Warnungen vor zu viel Protektionismus

von Redaktion

Mit Strafzöllen gehen die USA gegen China vor, auch Europa ist betroffen – Wie soll die EU darauf reagieren?

Neue Zölle für China: Roboter in Wuhan arbeiten in einer Schweißwerkstatt einer chinesischen Elektroautomarke. © dpa

München – Es war ein erstaunlich idyllisches Ambiente, um so harte Schritte zu verkünden: Joe Biden stand am Dienstag im Garten des Weißen Hauses, im Hintergrund zwitscherten die Vögel. Doch die Worte des US-Präsidenten passten gar nicht dazu. China wolle im Handel „betrügen“ statt im Wettbewerb zu konkurrieren. „Wir werden nicht zulassen, dass China unseren Markt überschwemmt und es den amerikanischen Autoherstellern unmöglich macht, fair zu konkurrieren.“ Die USA verhängen deshalb Zölle gegen das Land, die auch Europa treffen.
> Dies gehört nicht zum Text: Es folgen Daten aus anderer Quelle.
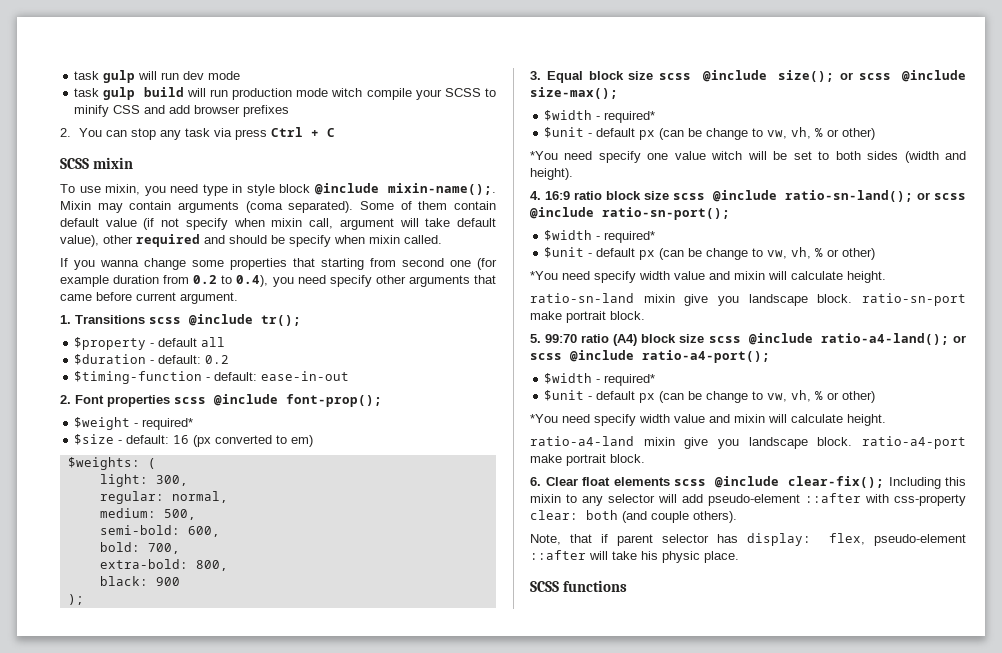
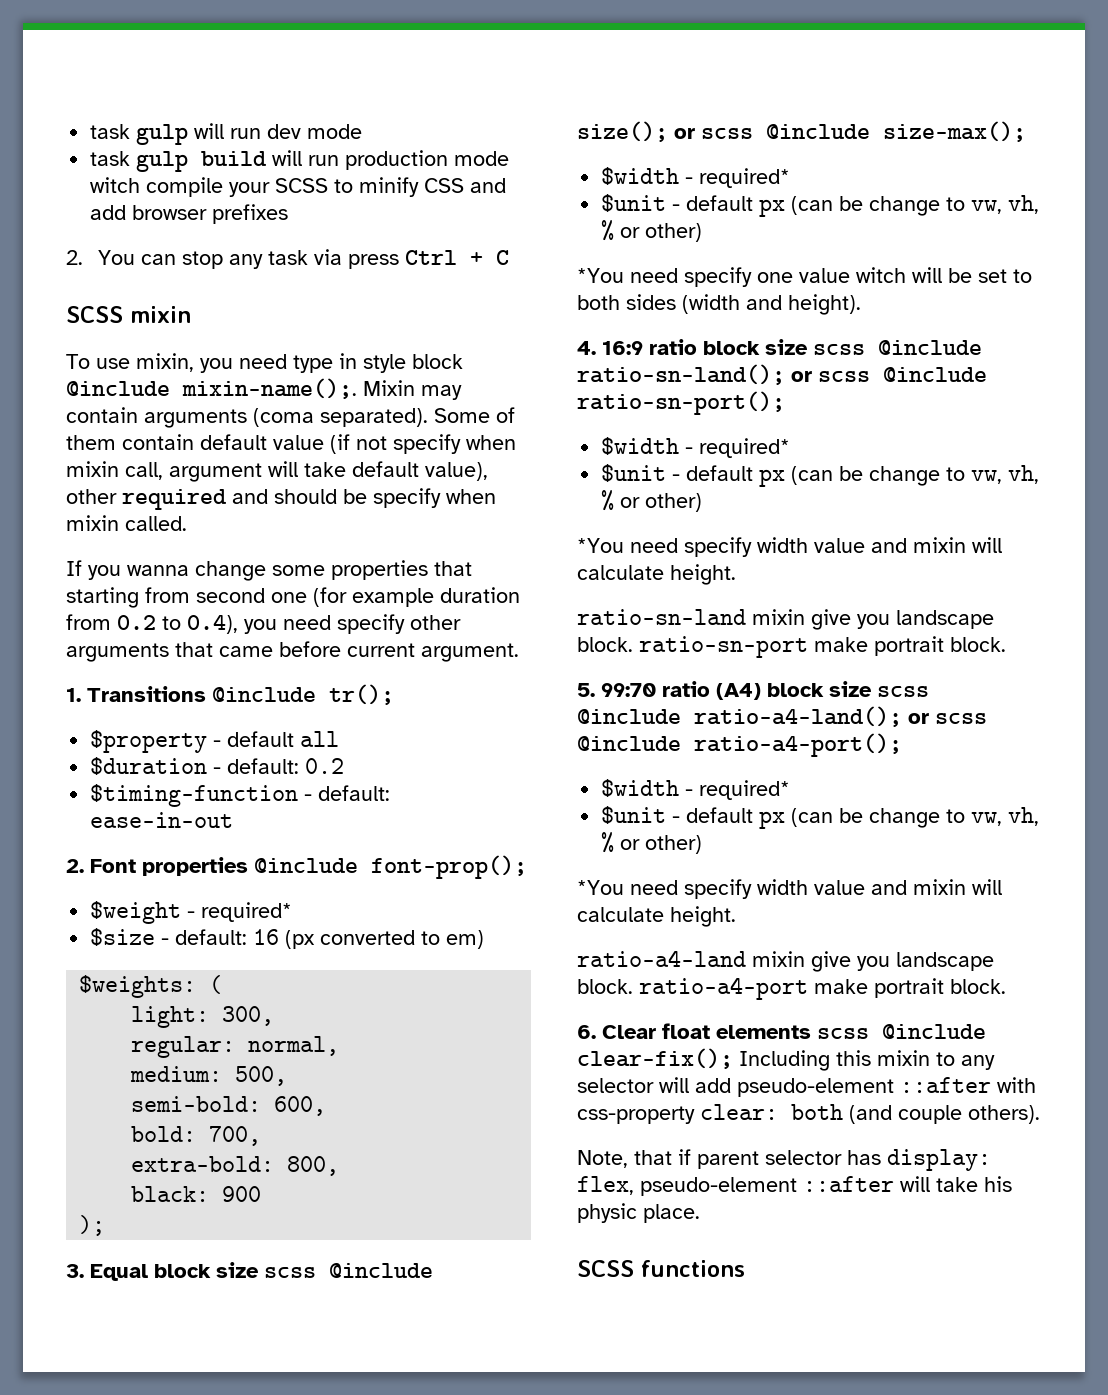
- 1. Transitions scss @include tr();
+ 1. Transitions @include tr();
- 2. Font properties scss @include font-prop();
+ 2. Font properties @include font-prop();

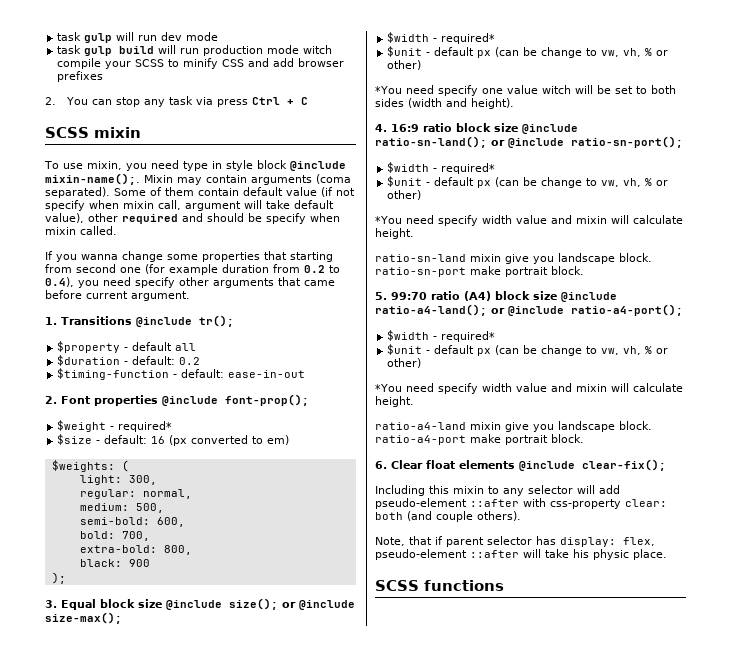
- 3. Equal block size scss @include size(); or scss @include size-max();
+ 3. Equal block size @include size(); or @include size-max();
- 4. 16:9 ratio block size scss @include ratio-sn-land(); or scss @include ratio-sn-port();
+ 4. 16:9 ratio block size @include ratio-sn-land(); or @include ratio-sn-port();
- 5. 99:70 ratio (A4) block size scss @include ratio-a4-land(); or scss @include ratio-a4-port();
+ 5. 99:70 ratio (A4) block size @include ratio-a4-land(); or @include ratio-a4-port();
- 6. Clear float elements scss @include clear-fix(); Including this mixin to any selector will add pseudo-element ::after with css-property clear: both (and couple others).
+ 6. Clear float elements @include clear-fix();
+ Including this mixin to any selector will add pseudo-element ::after with css-property clear: both (and couple others).

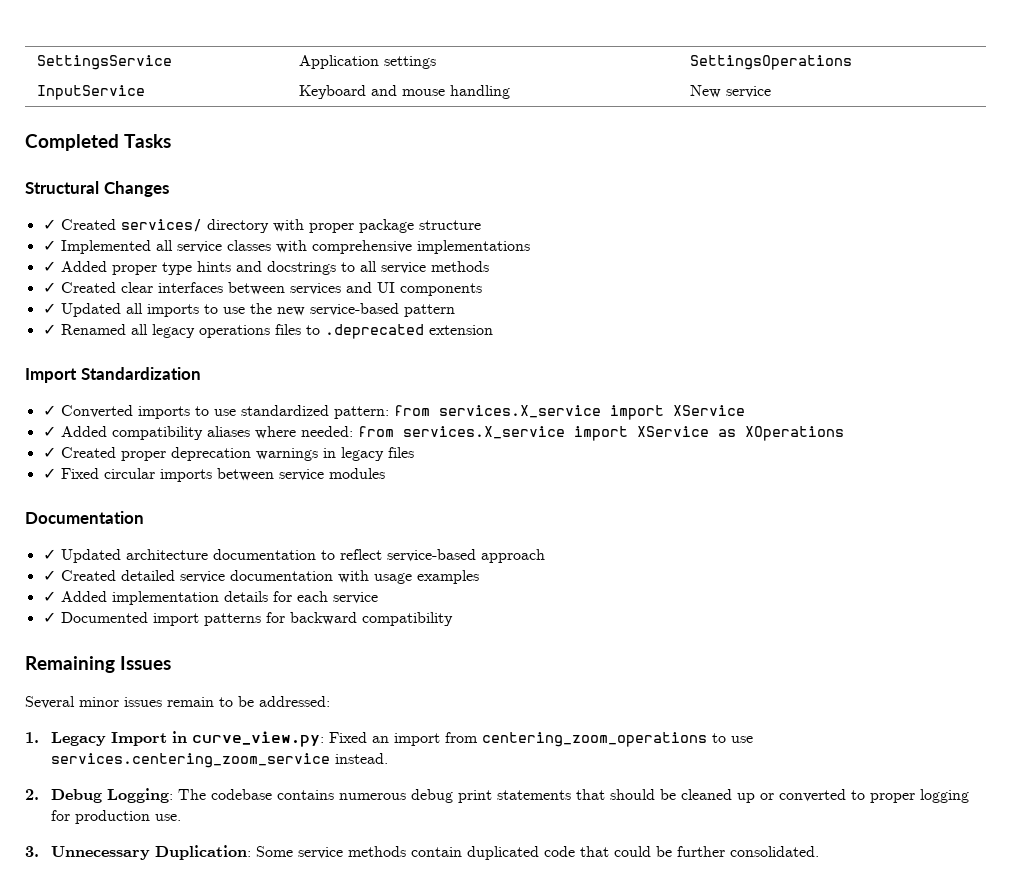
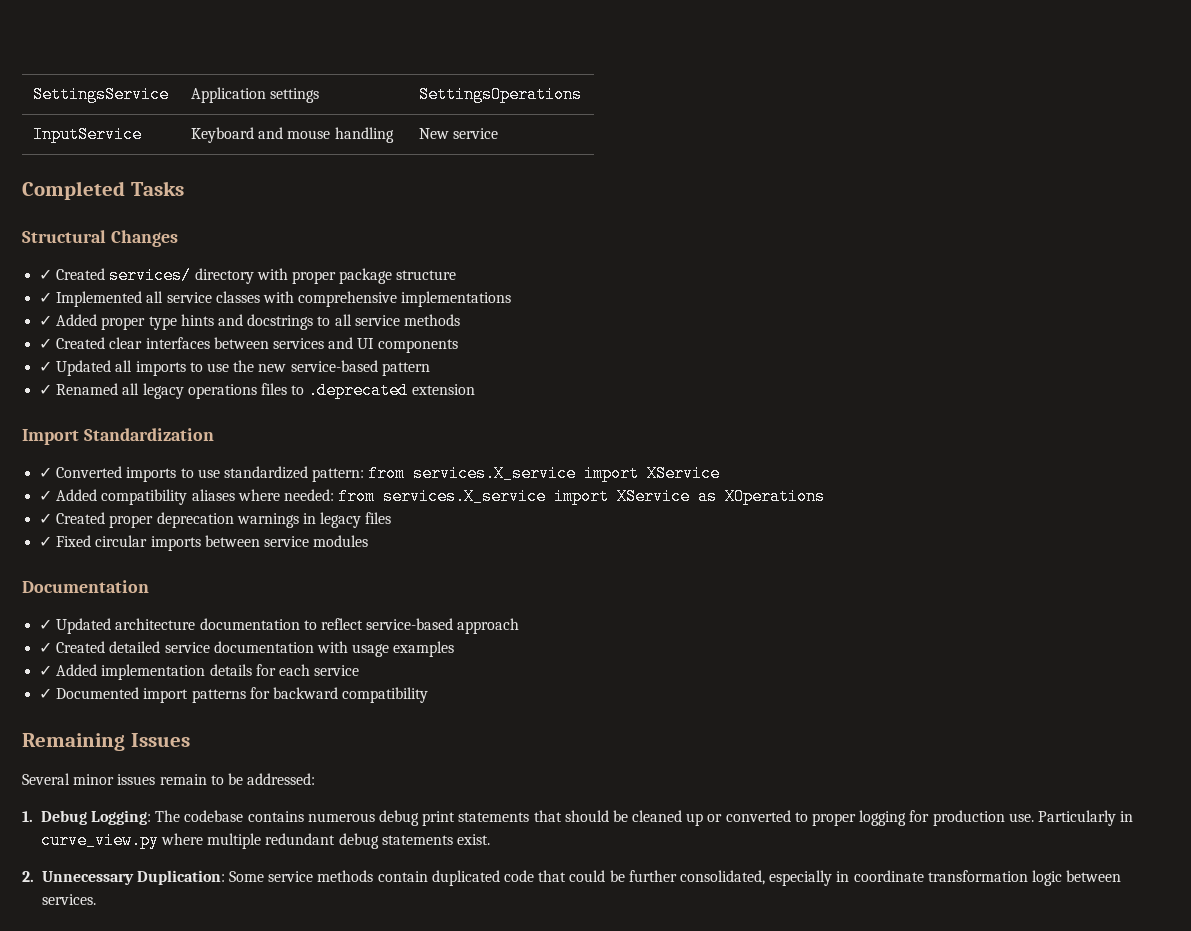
- 1. Legacy Import in curve_view.py: Fixed an import from centering_zoom_operations to use services.centering_zoom_service instead.
- 2. Debug Logging: The codebase contains numerous debug print statements that should be cleaned up or converted to proper logging for production use.
- 3. Unnecessary Duplication: Some service methods contain duplicated code that could be further consolidated.
+ 1. Debug Logging: The codebase contains numerous debug print statements that should be cleaned up or converted to proper logging for production use. Particularly in curve_view.py where multiple redundant debug statements exist.
+ 2. Unnecessary Duplication: Some service methods contain duplicated code that could be further consolidated, especially in coordinate transformation logic between services.

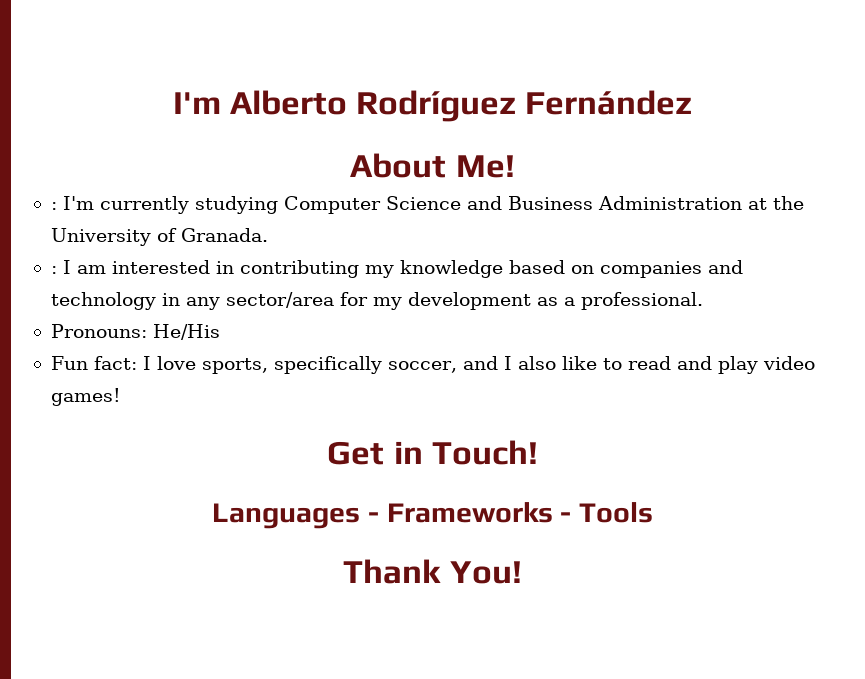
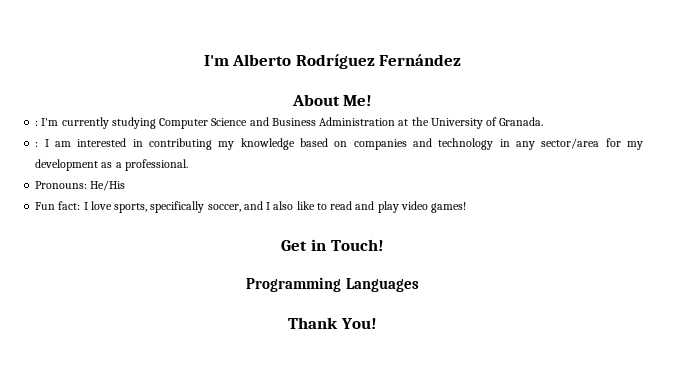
- Languages - Frameworks - Tools
+ Programming Languages

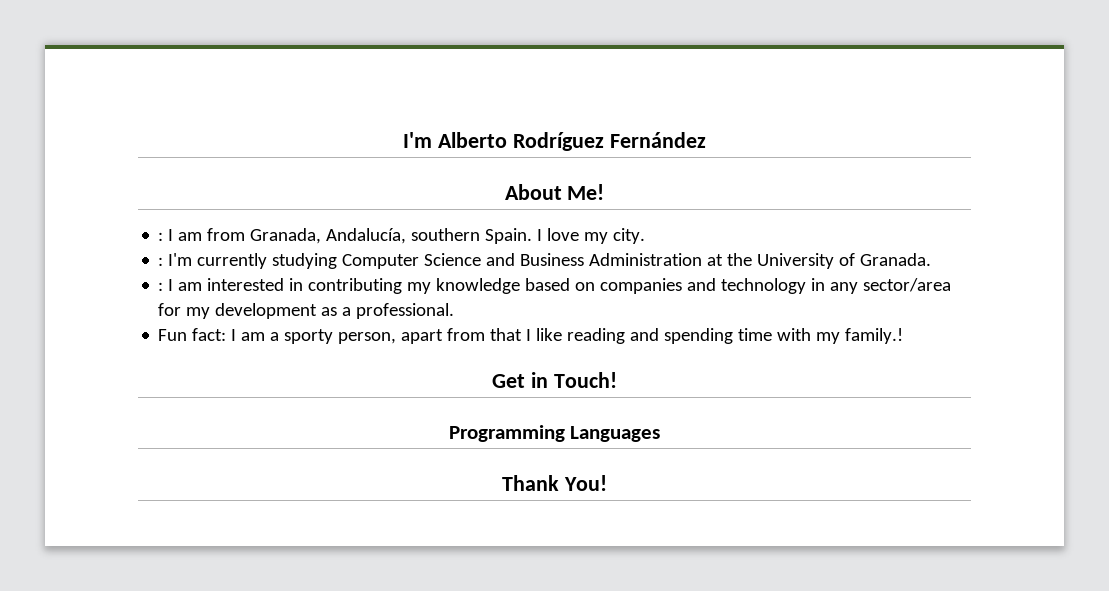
+ : I am from Granada, Andalucía, southern Spain. I love my city.
- Pronouns: He/His
- Fun fact: I love sports, specifically soccer, and I also like to read and play video games!
+ Fun fact: I am a sporty person, apart from that I like reading and spending time with my family.!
Die Frage ist nun, wie Europa darauf reagieren soll. Die EU-Kommission hatte bereits Ende 2023 eine Untersuchung gegen China wegen illegaler Subventionen für Elektroautos eingeleitet. Sollte diese ergeben, dass Peking gegen internationales Handelsrecht verstößt, könnte auch Brüssel Strafzölle auf chinesische Fahrzeuge erheben. Bundeskanzler Olaf Scholz mahnt jedoch zur Vorsicht. „Europäische Hersteller sind erfolgreich auf dem chinesischen Markt“, sagt der Bundeskanzler. Zudem kämen 50 Prozent der aus China importierten Elektroautos von westlichen Marken, die dort produzieren. „Protektionismus macht am Ende alles nur teurer. Was wir brauchen, ist ein fairer und ein freier Welthandel. Das will ich gerade in diesen Tagen sagen.“

Damit hat er beispielsweise BMW-Chef Oliver Zipse auf seiner Seite. Man könne sich da schnell „ins Knie schießen“, mahnt er. Auch der Präsident des Bundesverbandes Großhandel, Außenhandel, Dienstleistungen (BGA), Dirk Jandura, warnt vor protektionistischen Schritten. Am Ende werde alles teurer „und die Verlierer sind die Marktteilnehmer, Verbraucher, wie Unternehmen“.

Allerdings: Ursula von der Leyen klang unlängst ganz anders, nachdem sie sich in Paris mit Chinas Staats- und Parteichef Xi Jinping und Frankreichs Präsident Emmanuel Macron getroffen hatte. „Wir werden unsere Firmen verteidigen, wir werden unsere Wirtschaft verteidigen, wir werden nie zögern, das zu tun, wenn das nötig ist“, sagte die deutsche Kommissionspräsidentin.

Wie umfangreich die US-Entscheidung ist, zeigt ein Blick auf die Details: Für Solarzellen steigen die Zölle in diesem Jahr von 25 auf 50 Prozent. Die chinesischen Produktionskapazitäten in dem Bereich seien auf dem Weg, doppelt so hoch wie die kurzfristig erwartete globale Nachfrage zu sein, warnt die Direktorin des Nationalen Wirtschaftsrats des Weißen Hauses, Lael Brainard. Auch dies gehe auf unfaire Praktiken zurück. In jedem Produktionsschritt kontrolliere China mehr als 70 Prozent der globalen Kapazität – und das gefährde die Versorgungssicherheit. In Deutschland schloss in Sachsen die Solar-Firma Meyer Burger ihren Produktionsstandort mit dem ausdrücklichen Verweis auf den Preisdruck aus Fernost.

Auch die Zölle für Halbleiter sollen bis zum Jahr 2025 von 25 auf 50 Prozent steigen. Aus China kommen in die USA zwar nicht die modernsten Chips – aber Halbleiter-Technik aus älteren Produktionsprozessen, die etwa in Autos oder Hausgeräten zum Einsatz kommt. Biden nimmt zugleich 39 Milliarden Dollar in die Hand, um neue Chip-Fabriken in den USA zu subventionieren. Für Hafenkräne, die Schiffe be- und entladen, werden neue Zölle von 25 Prozent verhängt. Zuletzt gab es Warnungen, die in China gebaute Technik könne die Gefahr von Spionage oder Sabotage bergen. Auch für Medizinprodukte gibt es höhere Hürden: Für Spritzen und Nadeln wird neu ein Zoll von 50 Prozent eingeführt. Für einige Schutzmasken steigen die Zölle von bislang maximal 7,5 Prozent auf 25 Prozent. Ähnlich ist es für einige Produkte aus Stahl und Aluminium sowie Lithium-Ionen-Akkus.